• Assignment
Stop after the line that contains "- 4 - Para executar"; until then, restate each line of the entries word for word from the very first.
****************
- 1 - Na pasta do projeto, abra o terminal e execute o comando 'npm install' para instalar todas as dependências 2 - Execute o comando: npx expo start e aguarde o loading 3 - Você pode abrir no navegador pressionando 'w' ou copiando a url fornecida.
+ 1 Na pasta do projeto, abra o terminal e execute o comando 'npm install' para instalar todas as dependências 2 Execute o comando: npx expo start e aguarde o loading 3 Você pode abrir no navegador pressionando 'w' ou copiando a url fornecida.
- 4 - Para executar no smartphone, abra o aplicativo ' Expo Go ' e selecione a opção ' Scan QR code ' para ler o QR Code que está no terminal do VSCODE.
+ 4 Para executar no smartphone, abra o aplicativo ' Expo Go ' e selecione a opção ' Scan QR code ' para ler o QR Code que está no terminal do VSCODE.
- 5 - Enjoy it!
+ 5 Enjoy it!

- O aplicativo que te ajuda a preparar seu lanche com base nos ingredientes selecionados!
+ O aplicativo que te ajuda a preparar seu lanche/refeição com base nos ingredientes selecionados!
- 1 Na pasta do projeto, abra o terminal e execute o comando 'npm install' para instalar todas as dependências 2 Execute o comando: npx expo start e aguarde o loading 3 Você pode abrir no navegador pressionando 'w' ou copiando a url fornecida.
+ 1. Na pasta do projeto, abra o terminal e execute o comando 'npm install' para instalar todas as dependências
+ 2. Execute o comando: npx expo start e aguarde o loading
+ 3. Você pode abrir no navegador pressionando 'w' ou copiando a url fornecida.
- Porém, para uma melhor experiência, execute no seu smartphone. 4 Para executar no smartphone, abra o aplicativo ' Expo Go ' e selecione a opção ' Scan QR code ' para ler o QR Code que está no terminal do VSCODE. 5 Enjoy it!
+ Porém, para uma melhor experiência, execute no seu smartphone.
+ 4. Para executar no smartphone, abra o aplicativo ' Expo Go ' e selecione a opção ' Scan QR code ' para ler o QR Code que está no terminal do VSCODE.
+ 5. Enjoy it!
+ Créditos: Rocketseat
****************
• Task result
- 1 - Na pasta do projeto, abra o terminal e execute o comando 'npm install' para instalar todas as dependências 2 - Execute o comando: npx expo start e aguarde o loading 3 - Você pode abrir no navegador pressionando 'w' ou copiando a url fornecida.
+ 1 Na pasta do projeto, abra o terminal e execute o comando 'npm install' para instalar todas as dependências 2 Execute o comando: npx expo start e aguarde o loading 3 Você pode abrir no navegador pressionando 'w' ou copiando a url fornecida.
- 4 - Para executar no smartphone, abra o aplicativo ' Expo Go ' e selecione a opção ' Scan QR code ' para ler o QR Code que está no terminal do VSCODE.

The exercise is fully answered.